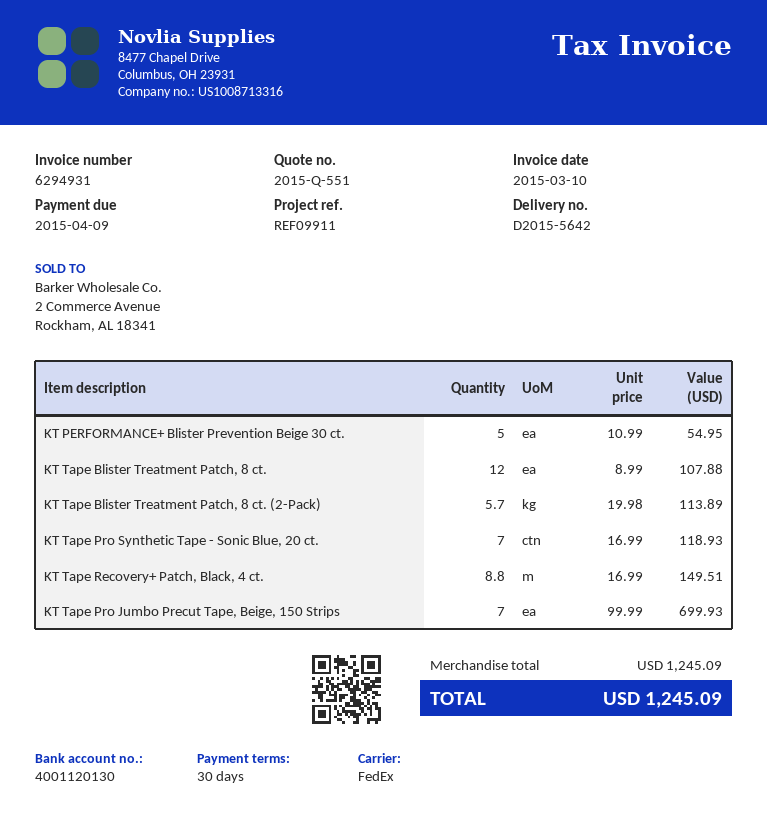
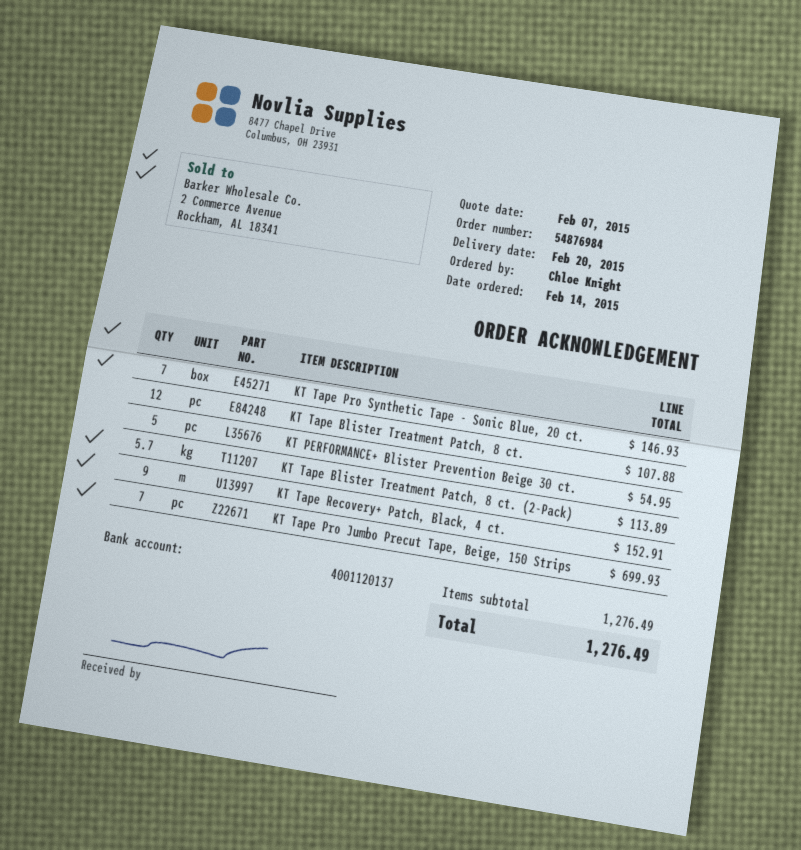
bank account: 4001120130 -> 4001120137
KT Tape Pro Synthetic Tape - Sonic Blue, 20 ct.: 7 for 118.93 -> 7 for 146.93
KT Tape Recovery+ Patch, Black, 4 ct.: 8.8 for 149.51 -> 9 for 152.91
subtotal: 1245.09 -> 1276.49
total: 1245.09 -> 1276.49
━━━━━━
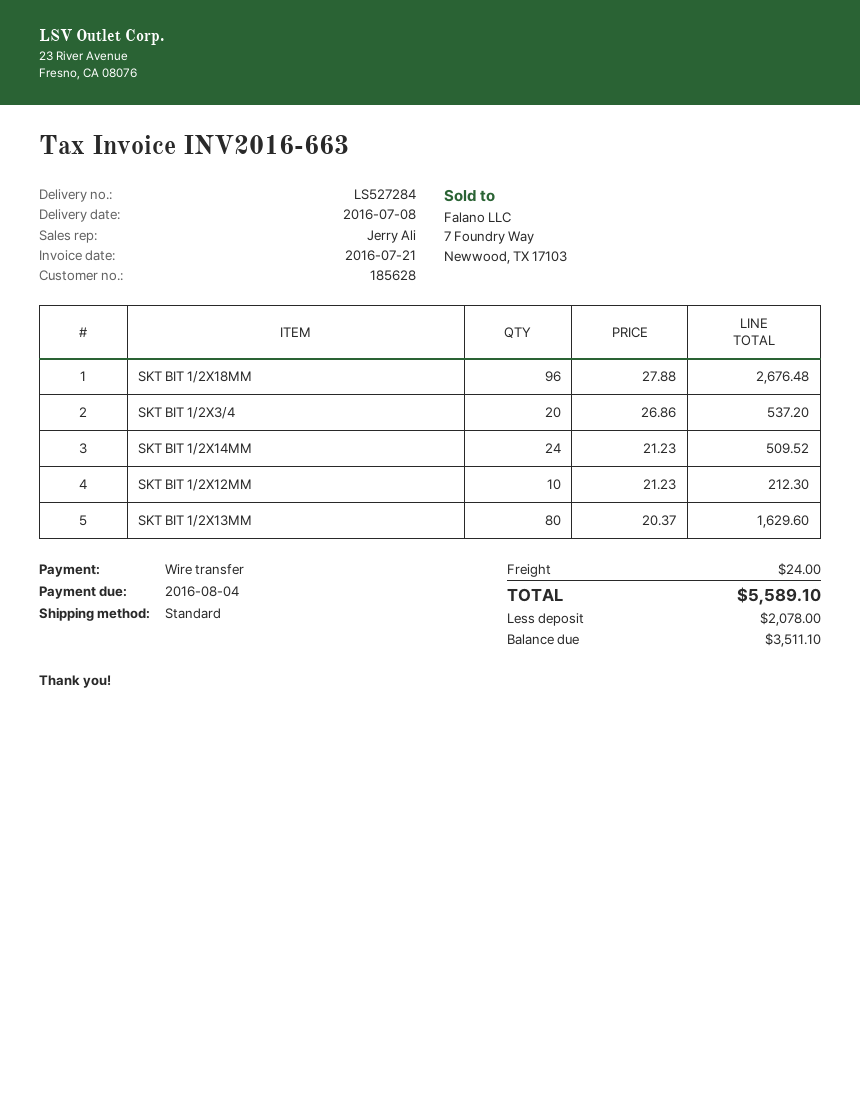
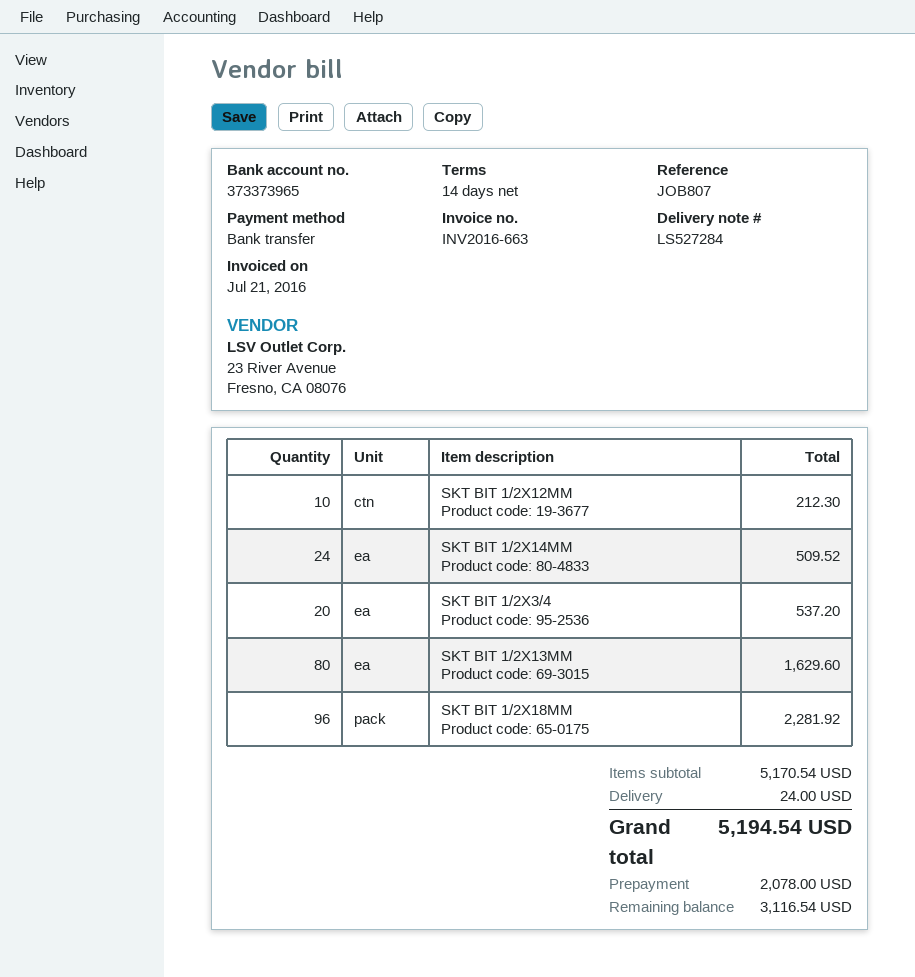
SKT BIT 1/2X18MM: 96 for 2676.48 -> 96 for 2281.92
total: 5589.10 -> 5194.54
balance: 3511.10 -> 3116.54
━━━━━━
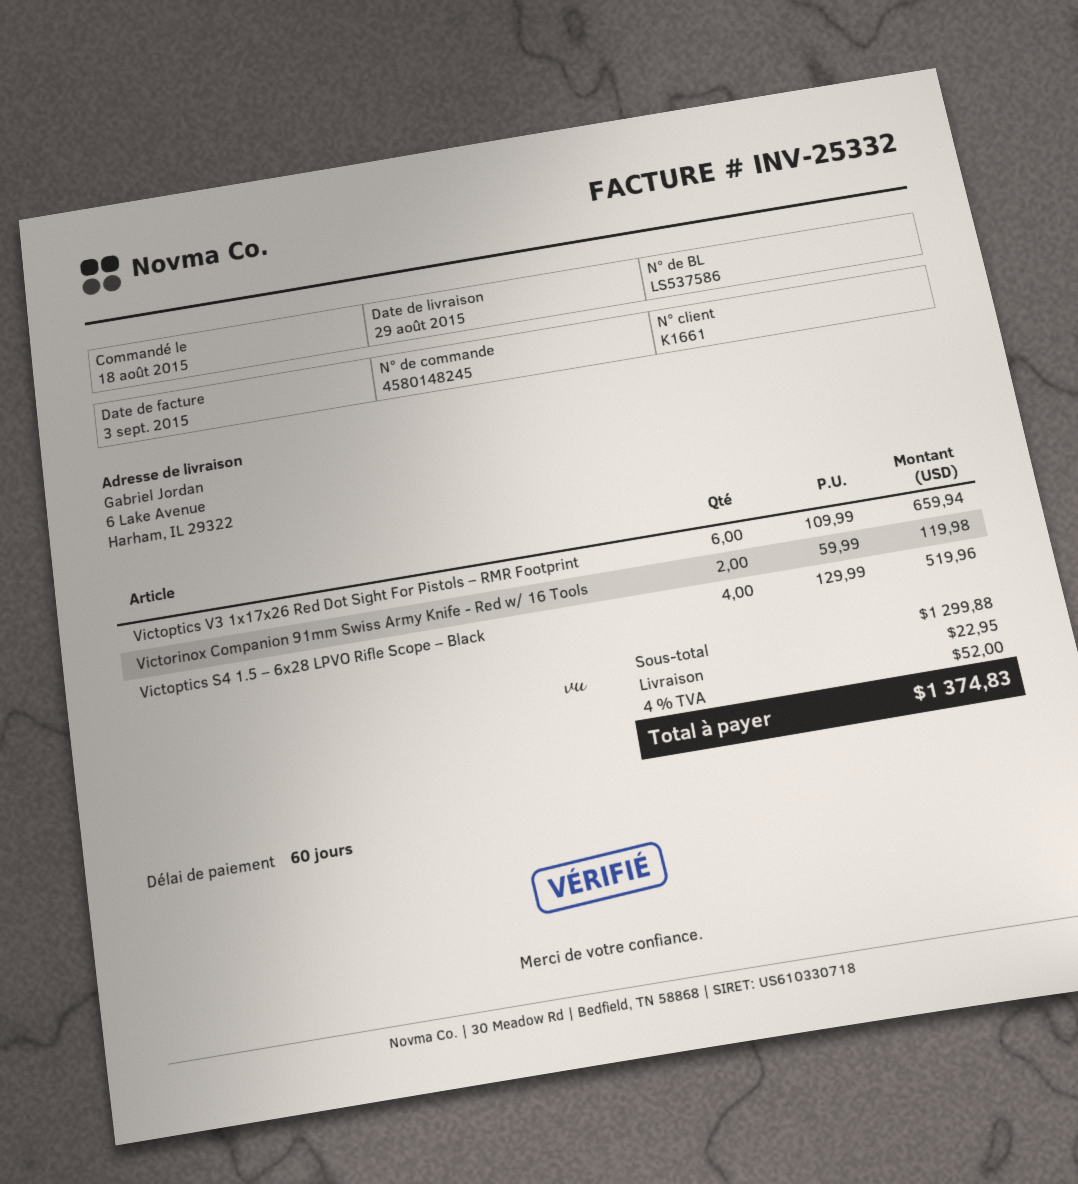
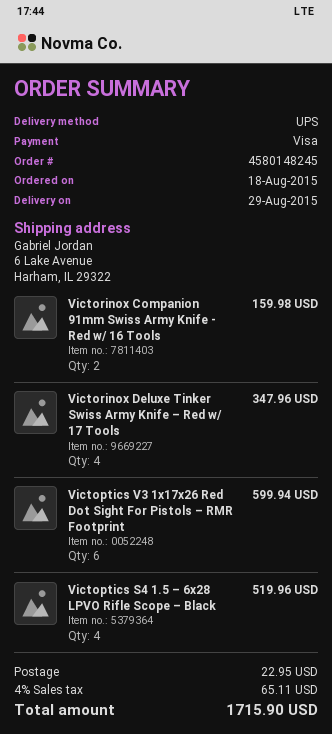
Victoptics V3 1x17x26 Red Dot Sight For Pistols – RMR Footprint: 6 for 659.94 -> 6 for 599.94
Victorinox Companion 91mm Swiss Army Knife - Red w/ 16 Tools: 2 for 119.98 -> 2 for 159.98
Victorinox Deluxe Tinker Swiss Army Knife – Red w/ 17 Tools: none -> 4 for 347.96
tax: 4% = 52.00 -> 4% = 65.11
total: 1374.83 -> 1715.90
━━━━━━
Problem: Within the material above, show every line that includes "Swiss".

Completed exercise:
Victorinox Companion 91mm Swiss Army Knife - Red w/ 16 Tools: 2 for 119.98 -> 2 for 159.98
Victorinox Deluxe Tinker Swiss Army Knife – Red w/ 17 Tools: none -> 4 for 347.96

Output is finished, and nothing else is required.